A une pause-pipi entre les arbres à flanc de coteau, j'ai une révélation: une bouteille en plastique est coincée là , à la prochaine pluie elle dévalera dans le torrent plus bas et partira vers la mer. C'est donc ainsi que tous les détritus terrestres deviennent marins.
C'est sans doute évident pour tout le monde mais je l'ai compris ce jour-là , en regardant une bouteille en plastique au-dessus d'un torrent styrien.
Station-essence, orage, début d'une série sur
Bob Dylan, arrivée à Vienne, je suis déroutée, où est le Danube, je n'ai jamais vu de ville qui évite autant son fleuve (mais je n'ai pas vu beaucoup de villes), Waze nous conduit Ã
l'auberge de jeunesse, nous garons la coccinelle sur le boulevard, presque devant.
Tout va bien, nous ne sommes pas si en retard, le réceptioniste nous explique qu'il est là toute la nuit. Nous montons nos affaires, chambre pour deux, lumière crue, lits superposés, nous redescendons, nous sommes fatigués, il fait nuit, où dîner?
Le réceptioniste toujours précieux nous indique un
restaurant/taverne/brasserie à l'autrichienne proche. Bière, menu. Je découvre avec ahurissement la liste des allergènes. Nous mangeons notre premier Schnitzel, pas mauvais mais un peu cartonné.
A la fin du repas, problème : la maison n'accepte pas la carte bleue.
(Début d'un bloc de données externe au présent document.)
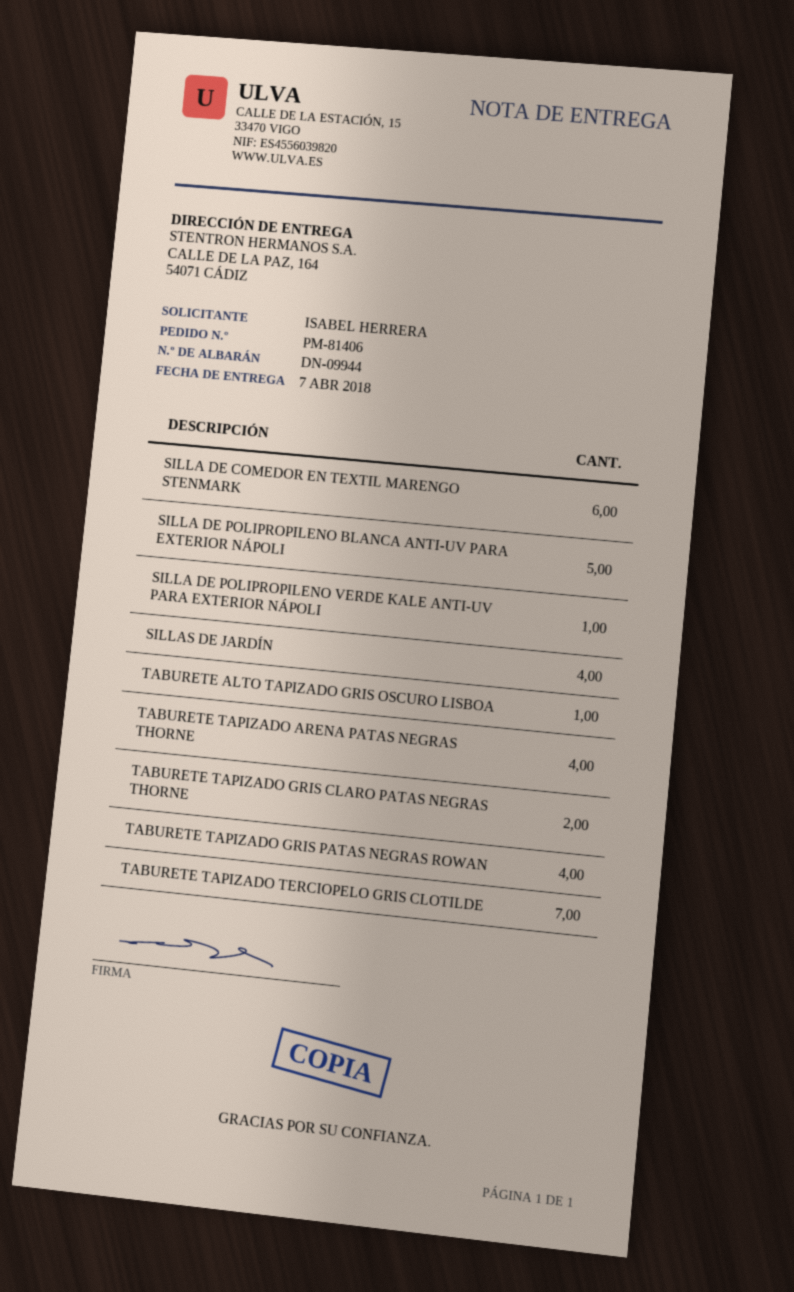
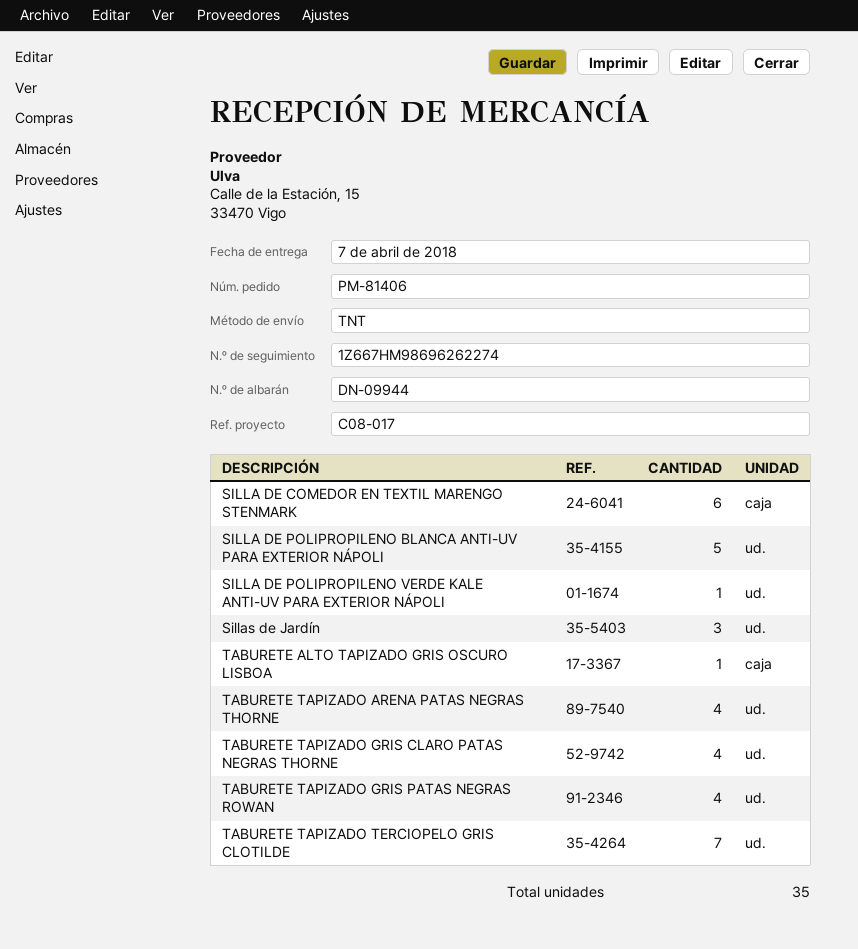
SILLAS DE JARDÍN: 4 -> 3
TABURETE TAPIZADO GRIS CLARO PATAS NEGRAS THORNE: 2 -> 4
Mais qu'est-ce que c'est que ce pays?
Le serveur nous indique le distributeur le plus proche, nous partons dans la nuit le long des HLM. Des familles nous frôlent, femmes voilées, petits loubards, je sens O. intranquille à côté de moi, est-ce à cause de la situation ou parce que je suis là ?
Nous retirons de l'argent, revenons sans encombre.
Retour à la chambre. Extinction des feux.
A: gluten, B: ??, C: œuf, D: poisson, E: arachide, F: soja, G: lait, H: noix, L: ??, M: moutarde, N: sésame, O: sulfite, P: lupin, R: ??
Je ne savais même pas qu'on pouvait être allergique à tout ça.